■ Your goal ■
Transcribe the entries below exactly; leave every image out.

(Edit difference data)
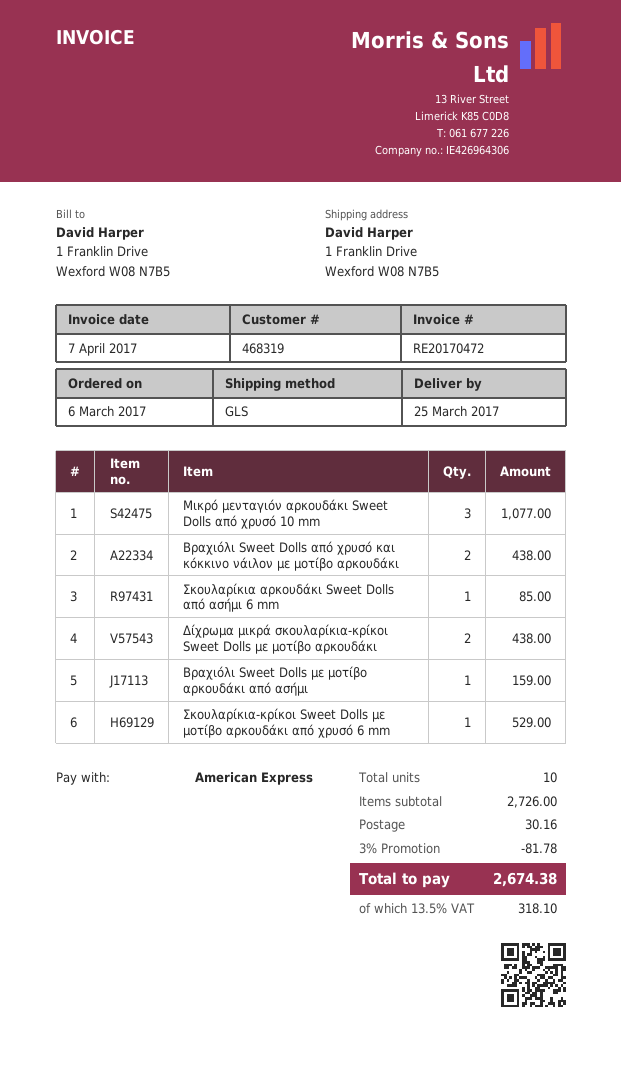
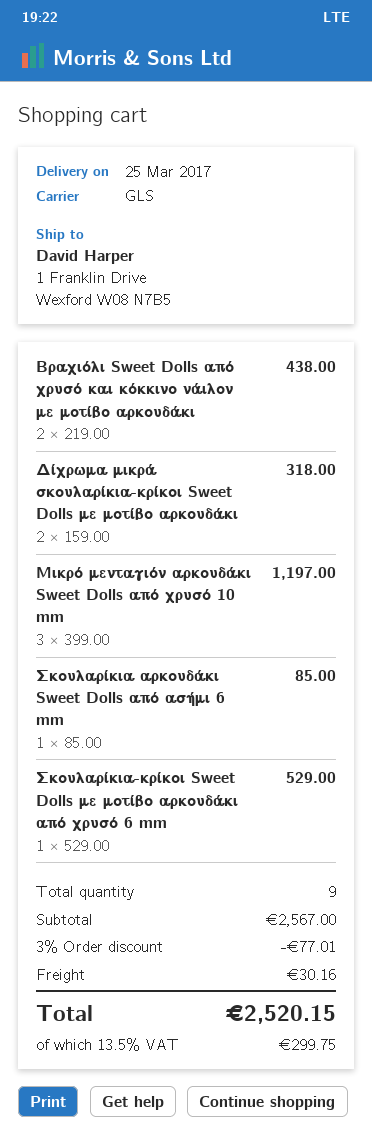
Μικρό μενταγιόν αρκουδάκι Sweet Dolls από χρυσό 10 mm: 3 for 1077.00 -> 3 for 1197.00
Δίχρωμα μικρά σκουλαρίκια-κρίκοι Sweet Dolls με μοτίβο αρκουδάκι: 2 for 438.00 -> 2 for 318.00
Βραχιόλι Sweet Dolls με μοτίβο αρκουδάκι από ασήμι: 1 for 159.00 -> none
total quantity: 10 -> 9
subtotal: 2726.00 -> 2567.00
discount: 3% = 81.78 -> 3% = 77.01
tax: 13.5% = 318.10 -> 13.5% = 299.75
total: 2674.38 -> 2520.15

■ Result of this task ■
Μικρό μενταγιόν αρκουδάκι Sweet Dolls από χρυσό 10 mm: 3 for 1077.00 -> 3 for 1197.00
Δίχρωμα μικρά σκουλαρίκια-κρίκοι Sweet Dolls με μοτίβο αρκουδάκι: 2 for 438.00 -> 2 for 318.00
Βραχιόλι Sweet Dolls με μοτίβο αρκουδάκι από ασήμι: 1 for 159.00 -> none
total quantity: 10 -> 9
subtotal: 2726.00 -> 2567.00
discount: 3% = 81.78 -> 3% = 77.01
tax: 13.5% = 318.10 -> 13.5% = 299.75
total: 2674.38 -> 2520.15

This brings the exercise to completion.